(Note: this post will be of interest only to camera geeks)
My previous post contained a superficial listing of considerations for building a tripod, and left off wondering how to test the effect of various ways to use a tripod. For example, how detrimental is it to add a center column? How beneficial is mirror lock up? Since getting my really nice tripod, I find myself wanting to learn how to use it properly, and these questions are a big part of that.
I tend to dive into things looking for answers, as evidenced by the posts in my photography-tech category, such as my auto-focus test chart, my analysis of NEF compression, my seven-page writeup on digital-image color spaces, or my Lightroom metadata-panel presets builder. In this case, I'm not really sure how to proceed, but I've come up with some tests and results that at least form a basis for further study.
I'm not really sure how relevant the test I'm about to present are, both in theory and in how I executed them. One of the reasons for my writing this post is to solicit comments on the validity of my methodology and interpretation.
I created a simple test-pattern image, shown here at quarter size (click to see the full-sized version):
I set up my tripod at one end of the longest hallway in my home, and displayed the test pattern on my laptop's screen at the other end 16m (53 feet) away.
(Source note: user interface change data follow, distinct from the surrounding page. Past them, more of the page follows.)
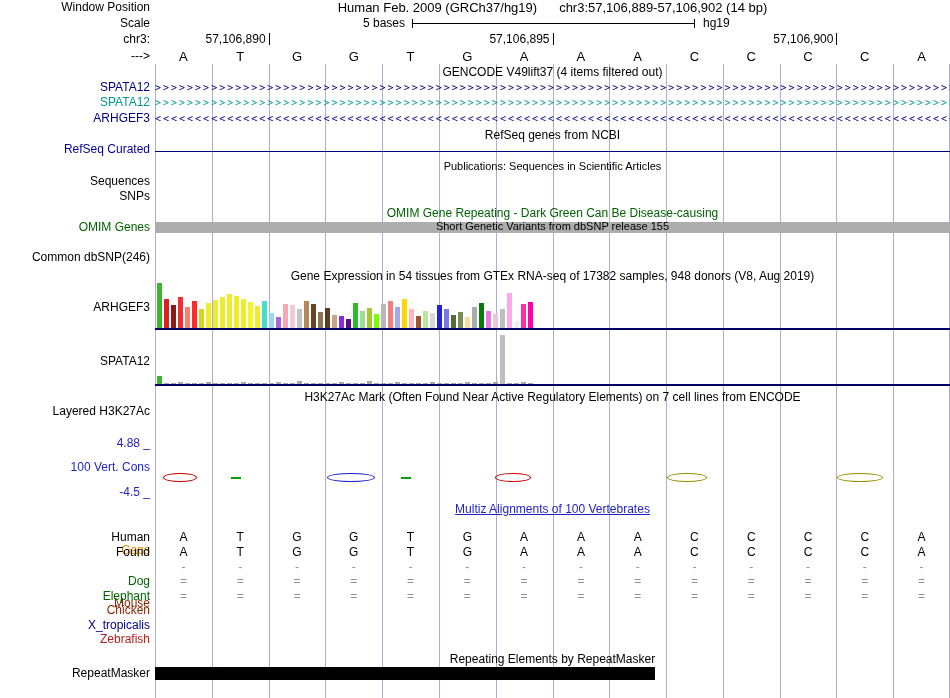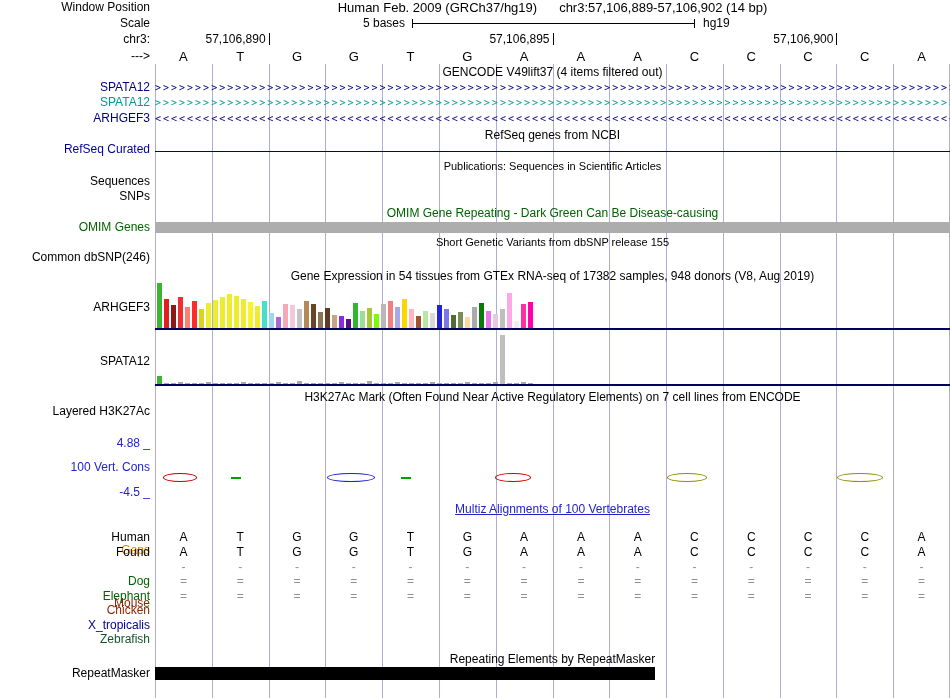--- a/index.html
+++ b/index.html
@@ -149,7 +149,7 @@
     <div class="title" style="top: 207px; color: rgb(0, 100, 0);">OMIM Gene Repeating - Dark Green Can Be Disease-causing</div>
     <div class="omim-bar" style="background: rgb(173, 173, 173);"></div>
 
-    <div class="title small" style="top:236px">Short Genetic Variants from dbSNP release 155</div>
+    <div class="title small" style="top:220px">Short Genetic Variants from dbSNP release 155</div>
 
     <div class="title" style="top:270px">Gene Expression in 54 tissues from GTEx RNA-seq of 17382 samples, 948 donors (V8, Aug 2019)</div>
     <div id="gtex-bars-0" class="gtex-chart" style="top:282px;height:46px">

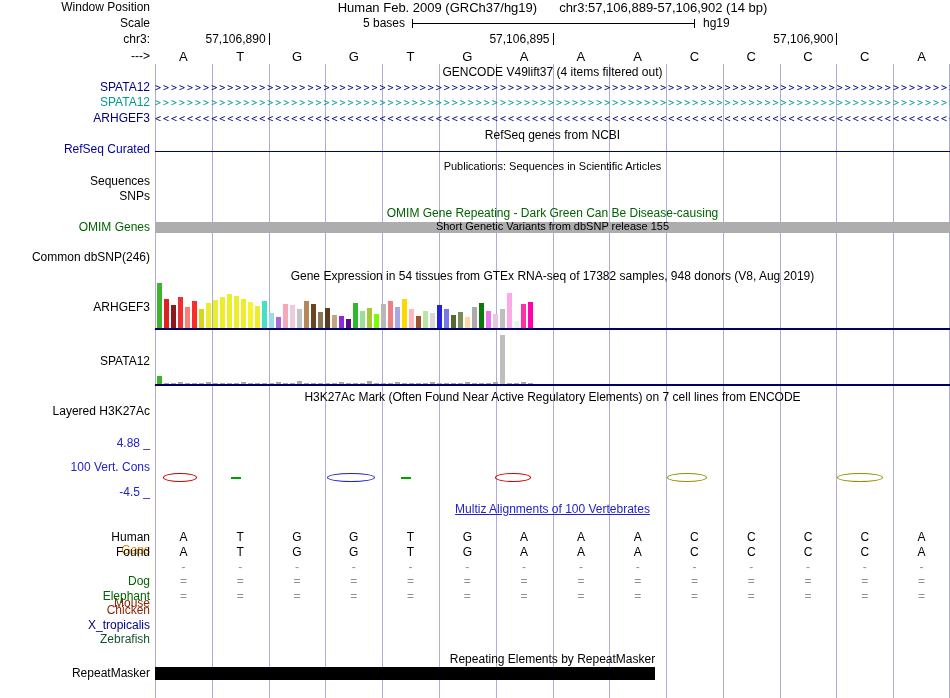--- a/index.html
+++ b/index.html
@@ -79,7 +79,7 @@
         <div class="lbl" style="top: 590px; color: rgb(0, 100, 0);">Elephant</div>
         <div class="lbl" style="top: 604px; color: rgb(139, 37, 0);">Chicken</div>
         <div class="lbl" style="top: 619px; color: rgb(0, 0, 139);">X_tropicalis</div>
-        <div class="lbl" style="top: 633px; color: #14532d;">Zebrafish</div>
+        <div class="lbl" style="top: 633px; color: #b91c1c;">Zebrafish</div>
       </div>
     <div class="lbl" style="top:667px">RepeatMasker</div>
   </div>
I mounted the big Nikkor 70-200 f/2.8 onto my D200. My goal was to get something that had bulk to challenge the tripod support system, and also reach (high magnification) to exaggerate the effects of any instability. (Frankly, a 200mm lens is not really very much magnification, but it's the best that I have at hand.)
To give you an idea of what I am testing with, here's a picture from my tripod post showing the camera and lens mounted on my ballhead.
Kodak DX6490 — 1/500 sec, f/4.5, ISO 80 — full exif
I took dozens and dozens of one-second test exposures under various conditions. (See this post for a discussion of why a one-second shutter speed was chosen, and for other technical details about how the tests were performed.)
For reference, here's what one of them looked like, with my laptop showing the test screen in the center:
Cropping out all but the center part of interest, the result might look like this:
Nikon D200 + Nikkor 70-200mm f/2.8 @ 200mm — 1 sec, f/8, ISO 100 — full exif
I took long one-second exposures to highlight the ill effects of vibration and instability. The example crop above might not look very sharp, but considering that it's a one-second exposure and that it's a 1/44th-crop from the full frame, I think it's pretty good.
It seems especially good when you compare it to using a bad tripod, or handheld without a tripod. Mouse over the buttons below this next image, to compare among a few different results...
mouseover a button to see that image
I'll talk about these and other results in more detail in another post, but these are some of the most broad results for which the conclusions were already fairly predictable: a good tripod is better than a bad one, and a bad one is better than no tripod.
For reference, here is a bit about the images being compared...
All but the last are one-second exposures at f/8 and ISO 100. It's crazy to try to hand-hold a 200mm shot for one second. (Heck, I was lucky to get a 17mm shot crisp at 1/8th of a second in this post).
So, the final “handheld (sane?)” shot uses all the technology my camera has to offer to better my odds at a less-shaky result. I opened the aperture three stops (from f/8 to f/2.8) and bumped up the ISO five stops (from 100 to 3,200), which allowed me to increase the shutter speed by eight stops (from 1 second to 1/250th of a second). Even then, the shake is still much worse than the “good tripod” result, not to mention the lower quality due to the high ISO and less-sharp aperture.
The “good tripod” represents bad technique with a reasonably good tripod: I used my Gitzo tripod with its center column down and only three of the four leg sections extended. That's all fine, but the bad technique is that I pressed the shutter button by hand rather than using a remote shutter release.
The “bad tripod” version used the same bad technique, but with a flimsy tripod totally inappropriate for the big camera and lens (a Velbon ULTRA MAXi F, described here).
Finally, the “Most Solid” version used my big Gitzo legs without any leg extension, no center column, and no ballhead (using the Really Right Stuff B2-Pro quick-release clamp from my monopod bolted directly to the legs). This is a fairly impractical setup, but extremely solid and stable, so I use it as a reference. I also used mirror-up mode, waiting at least 10 seconds after putting the mirror up before activating the shutter.
In a future post, I'll use some of the other 66 test images to isolates the effects of using mirror lockup, a remote shutter release, all four leg sections (compared to three leg sections), a center column, and more.